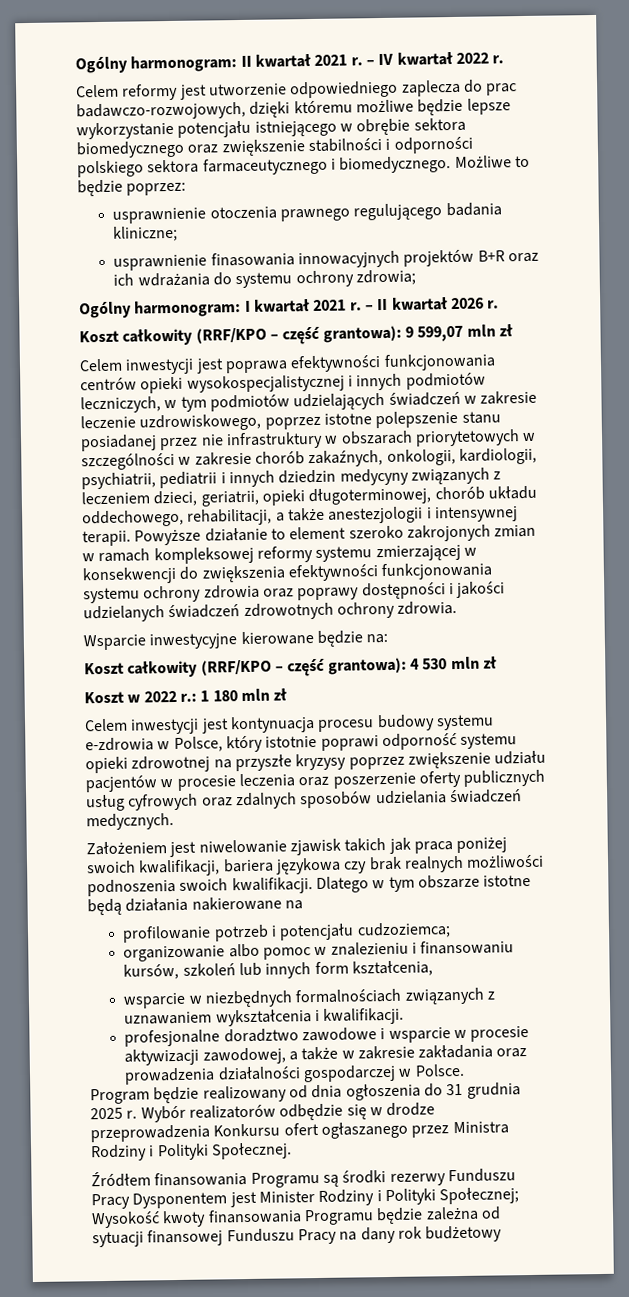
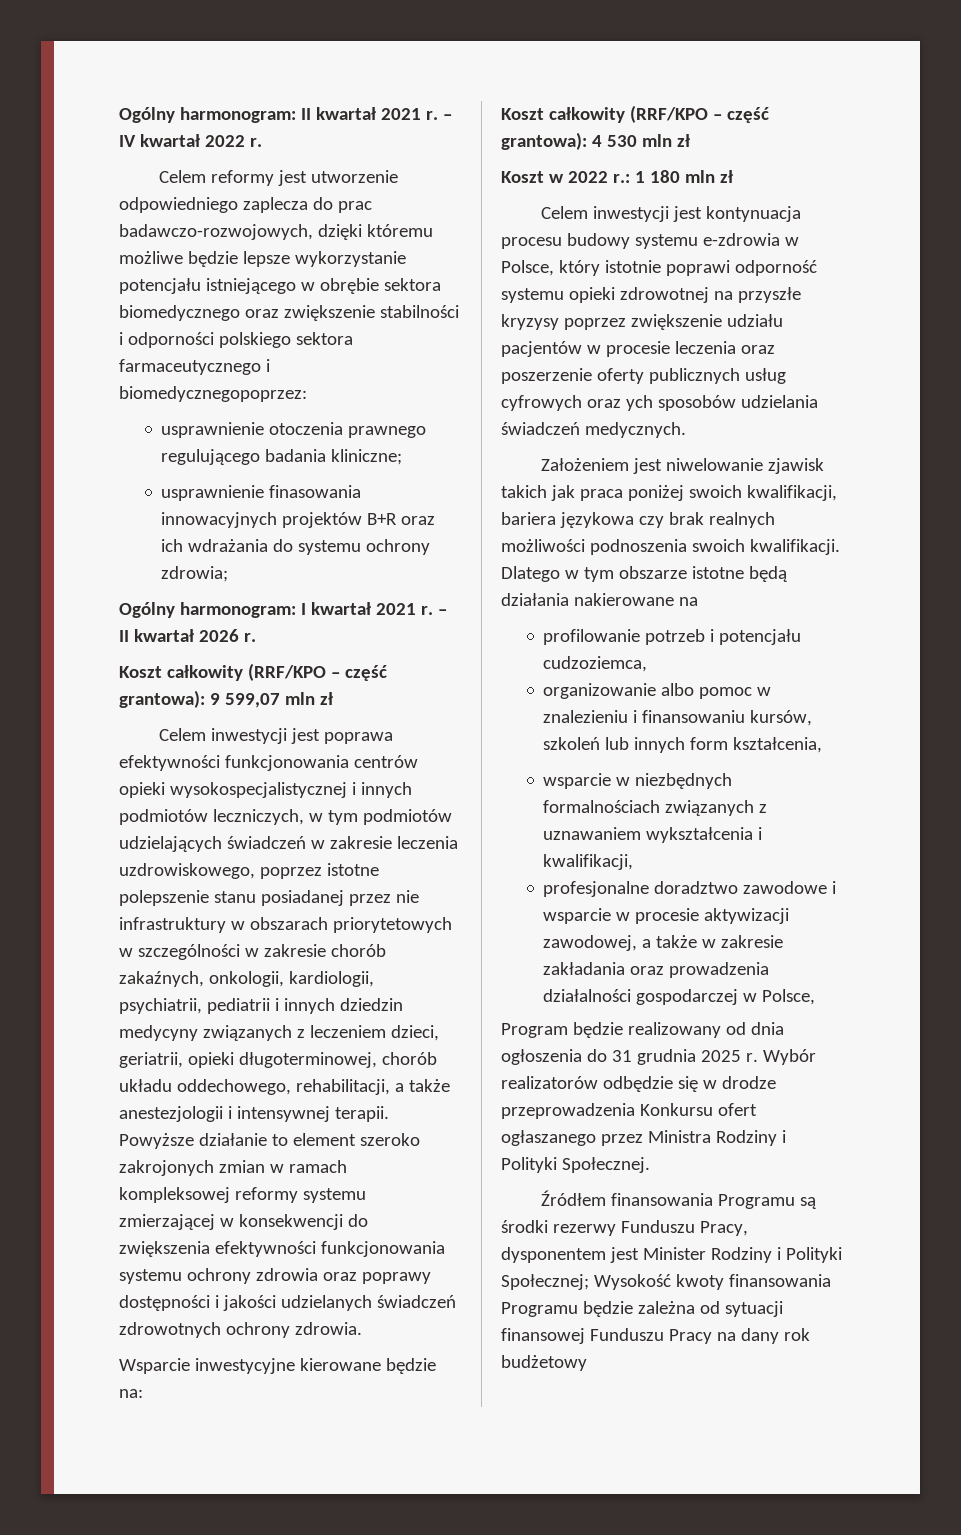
- Celem reformy jest utworzenie odpowiedniego zaplecza do prac badawczo-rozwojowych, dzięki któremu możliwe będzie lepsze wykorzystanie potencjału istniejącego w obrębie sektora biomedycznego oraz zwiększenie stabilności i odporności polskiego sektora farmaceutycznego i biomedycznego. Możliwe to będzie poprzez:
+ Celem reformy jest utworzenie odpowiedniego zaplecza do prac badawczo-rozwojowych, dzięki któremu możliwe będzie lepsze wykorzystanie potencjału istniejącego w obrębie sektora biomedycznego oraz zwiększenie stabilności i odporności polskiego sektora farmaceutycznego i biomedycznegopoprzez:
- Celem inwestycji jest poprawa efektywności funkcjonowania centrów opieki wysokospecjalistycznej i innych podmiotów leczniczych, w tym podmiotów udzielających świadczeń w zakresie leczenie uzdrowiskowego, poprzez istotne polepszenie stanu posiadanej przez nie infrastruktury w obszarach priorytetowych w szczególności w zakresie chorób zakaźnych, onkologii, kardiologii, psychiatrii, pediatrii i innych dziedzin medycyny związanych z leczeniem dzieci, geriatrii, opieki długoterminowej, chorób układu oddechowego, rehabilitacji, a także anestezjologii i intensywnej terapii.
+ Celem inwestycji jest poprawa efektywności funkcjonowania centrów opieki wysokospecjalistycznej i innych podmiotów leczniczych, w tym podmiotów udzielających świadczeń w zakresie leczenia uzdrowiskowego, poprzez istotne polepszenie stanu posiadanej przez nie infrastruktury w obszarach priorytetowych w szczególności w zakresie chorób zakaźnych, onkologii, kardiologii, psychiatrii, pediatrii i innych dziedzin medycyny związanych z leczeniem dzieci, geriatrii, opieki długoterminowej, chorób układu oddechowego, rehabilitacji, a także anestezjologii i intensywnej terapii.
- Celem inwestycji jest kontynuacja procesu budowy systemu e-zdrowia w Polsce, który istotnie poprawi odporność systemu opieki zdrowotnej na przyszłe kryzysy poprzez zwiększenie udziału pacjentów w procesie leczenia oraz poszerzenie oferty publicznych usług cyfrowych oraz zdalnych sposobów udzielania świadczeń medycznych.
+ Celem inwestycji jest kontynuacja procesu budowy systemu e-zdrowia w Polsce, który istotnie poprawi odporność systemu opieki zdrowotnej na przyszłe kryzysy poprzez zwiększenie udziału pacjentów w procesie leczenia oraz poszerzenie oferty publicznych usług cyfrowych oraz ych sposobów udzielania świadczeń medycznych.
- profilowanie potrzeb i potencjału cudzoziemca;
+ profilowanie potrzeb i potencjału cudzoziemca,
- wsparcie w niezbędnych formalnościach związanych z uznawaniem wykształcenia i kwalifikacji.
+ wsparcie w niezbędnych formalnościach związanych z uznawaniem wykształcenia i kwalifikacji,
- profesjonalne doradztwo zawodowe i wsparcie w procesie aktywizacji zawodowej, a także w zakresie zakładania oraz prowadzenia działalności gospodarczej w Polsce.
+ profesjonalne doradztwo zawodowe i wsparcie w procesie aktywizacji zawodowej, a także w zakresie zakładania oraz prowadzenia działalności gospodarczej w Polsce,
- Źródłem finansowania Programu są środki rezerwy Funduszu Pracy Dysponentem jest Minister Rodziny i Polityki Społecznej; Wysokość kwoty finansowania Programu będzie zależna od sytuacji finansowej Funduszu Pracy na dany rok budżetowy
+ Źródłem finansowania Programu są środki rezerwy Funduszu Pracy, dysponentem jest Minister Rodziny i Polityki Społecznej; Wysokość kwoty finansowania Programu będzie zależna od sytuacji finansowej Funduszu Pracy na dany rok budżetowy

**Task to carry out**
Pick each line holding the word "Programu" out of the listing.

**Solution for this task**
- Źródłem finansowania Programu są środki rezerwy Funduszu Pracy Dysponentem jest Minister Rodziny i Polityki Społecznej; Wysokość kwoty finansowania Programu będzie zależna od sytuacji finansowej Funduszu Pracy na dany rok budżetowy
+ Źródłem finansowania Programu są środki rezerwy Funduszu Pracy, dysponentem jest Minister Rodziny i Polityki Społecznej; Wysokość kwoty finansowania Programu będzie zależna od sytuacji finansowej Funduszu Pracy na dany rok budżetowy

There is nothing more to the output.